Secondary Endpoints:
To evaluate the pain scores at discharge from PACU, at 2 hours post PACU discharge, at 24 hours and at 48 hours postoperative; to evaluate the sensory distribution of the block (T10-L5); to evaluate whether or not patients that receive the block have evidence of quadricep muscle weakness
Design and methods This is a randomized, prospective study in patients receiving hip arthroplasty. Patients will be assigned to receive a lumbar erector spinae block versus no block. There will be no change in the primary anesthetic technique (spinal anesthesia with sedation) since these patients routinely get spinal anesthesia for hip arthroplasty. Consent for the study will be obtained in the preoperative area upon arrival for surgery. Patients will then be randomized into one of the two groups above. One group will receive a lumbar erector spinae block at L4 with 30ml of 0.375% ropivacaine with 50 mcg of dexmedetomidine before the procedure using ultrasound guidance. The second group will receive no peripheral nerve block to serve as the control. Patients to receive a nerve block will receive mild sedation (1-2mg midazolam ± ≤100mcg fentanyl). All patients receiving nerve blocks will have a printed image of the block thus to confirm proper spread of local anesthetic both cranially and caudally.

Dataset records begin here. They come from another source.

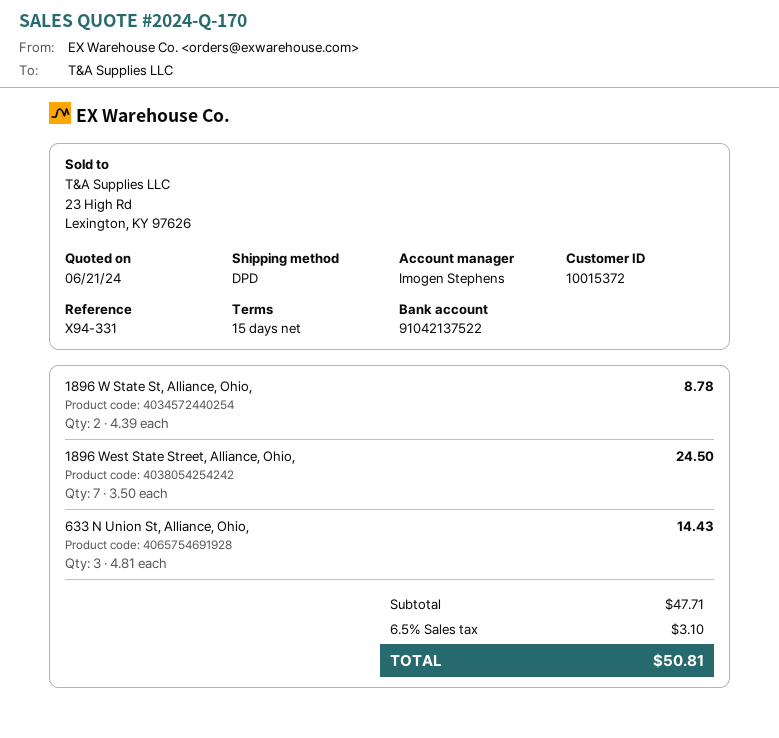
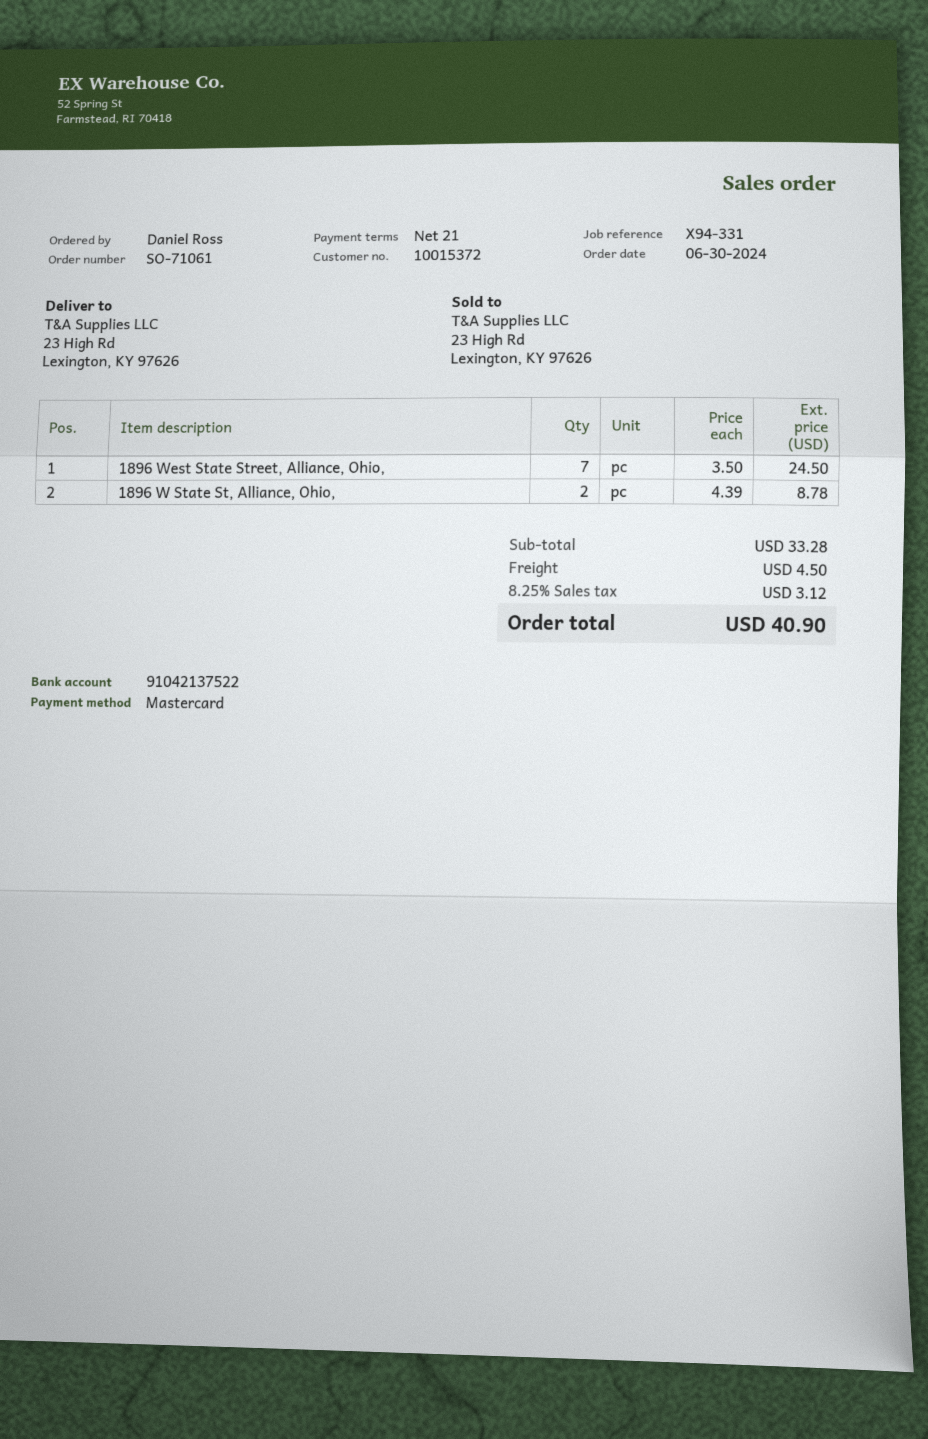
payment terms: 15 days -> 21 days
633 N Union St, Alliance, Ohio,: 3 x 4.81 = 14.43 -> none
subtotal: 47.71 -> 33.28
shipping: none -> 4.50
tax: 6.5% = 3.10 -> 8.25% = 3.12
total: 50.81 -> 40.90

Postoperatively, the PACU nurse will be asked to document pain scores according to the Visual Analog Scale (VAS) and total dose of opioids given. The distribution of the sensory block and motor weakness will be documented in the anesthesiologist's PACU discharge note. For patients that receive the block, the Physical therapist note will be assessed for any report of quadriceps muscle weakness (i.e., evidence of buckling while walking).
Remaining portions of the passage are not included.